Once the pictures are removed, restate the listing word for word.

- **Dataset records**
Content starts
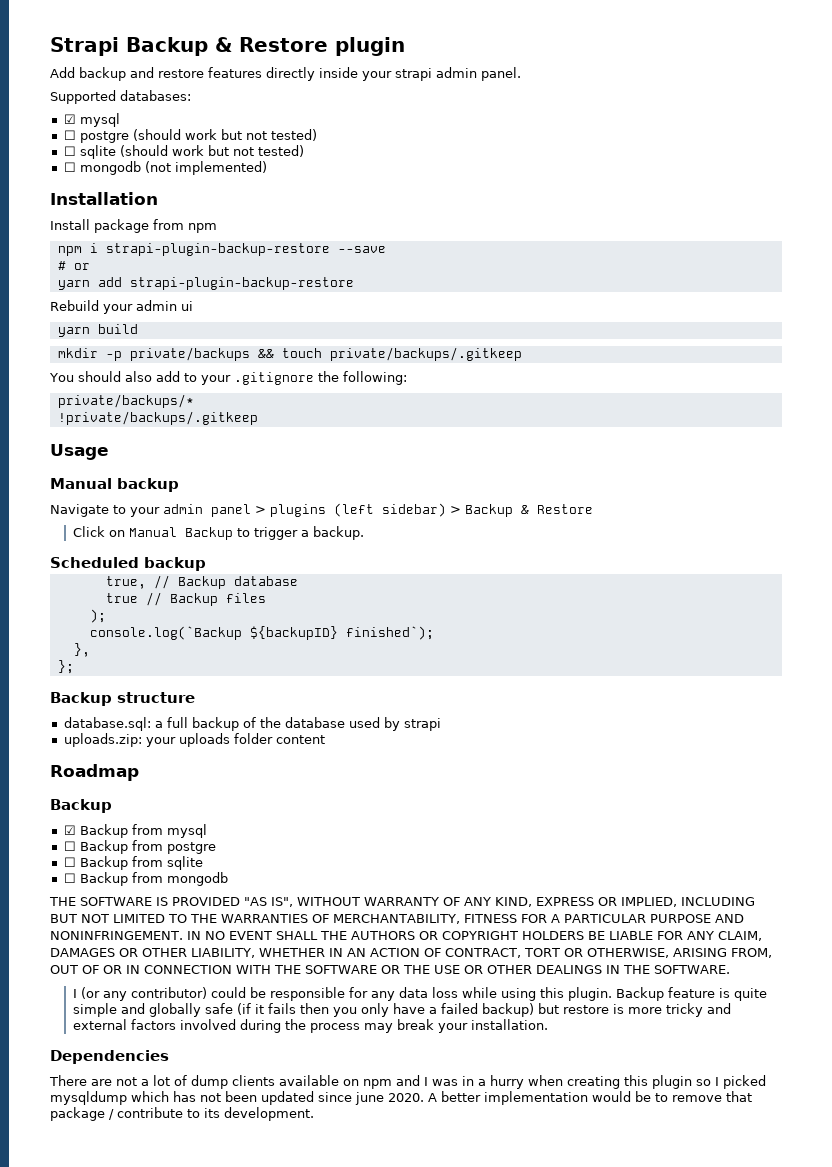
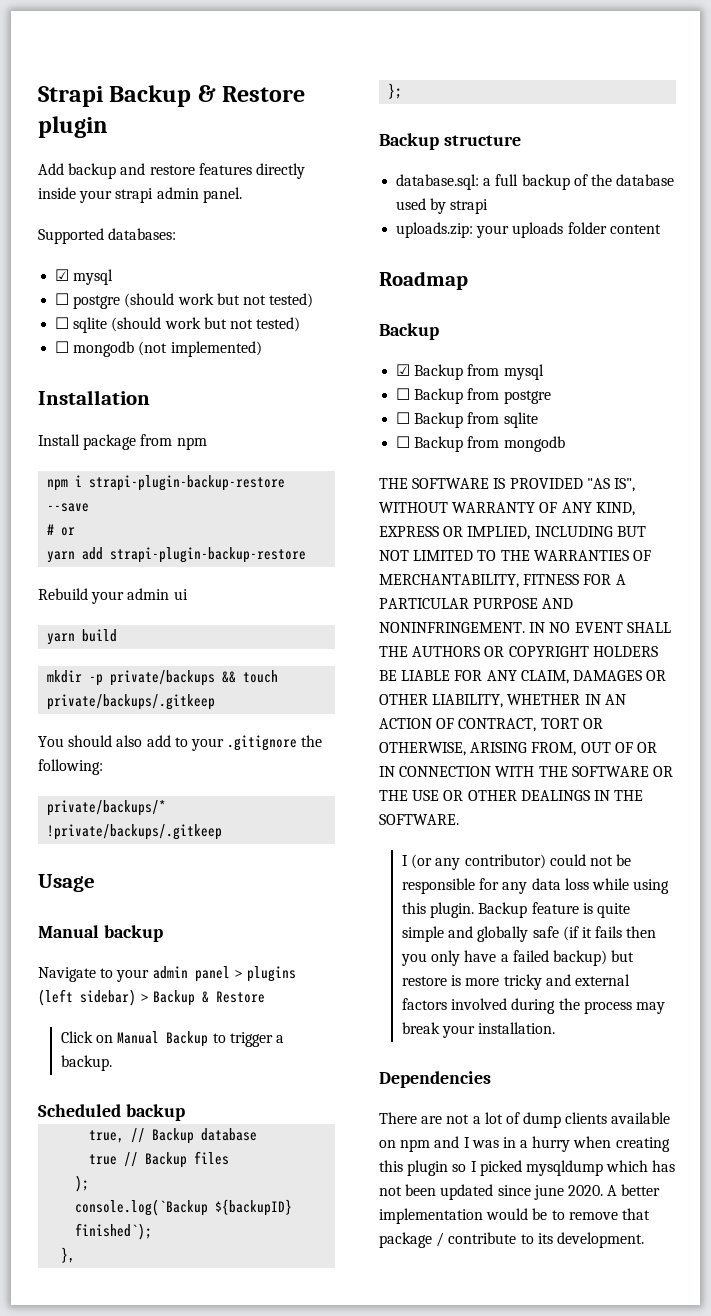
(247, 992) none -> [589,856,613,866] not

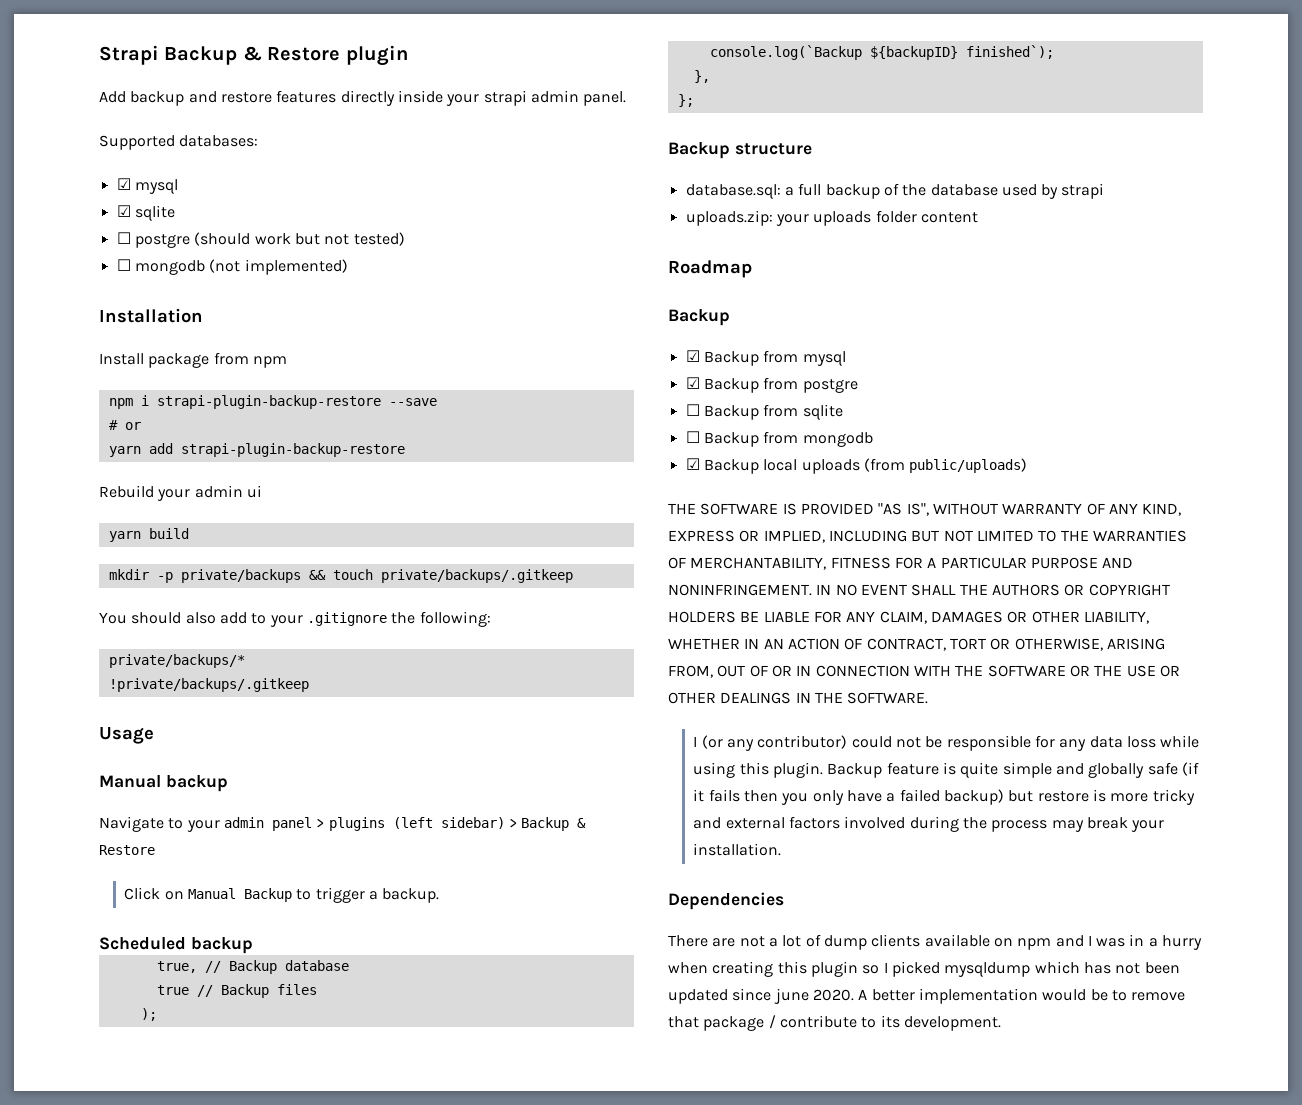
(114, 277) none -> [116,205,175,221] // ☑ sqlite
[55,317,301,333] // ☐ sqlite (should work but not tested) -> (405, 239) none
[396,388,411,400] ☐ -> [685,377,700,389] ☑
(565, 444) none -> [685,458,1028,474] // ☑ Backup local uploads (from public/uploads)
Content ends
- **Result**
(247, 992) none -> [589,856,613,866] not

(114, 277) none -> [116,205,175,221] // ☑ sqlite
[55,317,301,333] // ☐ sqlite (should work but not tested) -> (405, 239) none
[396,388,411,400] ☐ -> [685,377,700,389] ☑
(565, 444) none -> [685,458,1028,474] // ☑ Backup local uploads (from public/uploads)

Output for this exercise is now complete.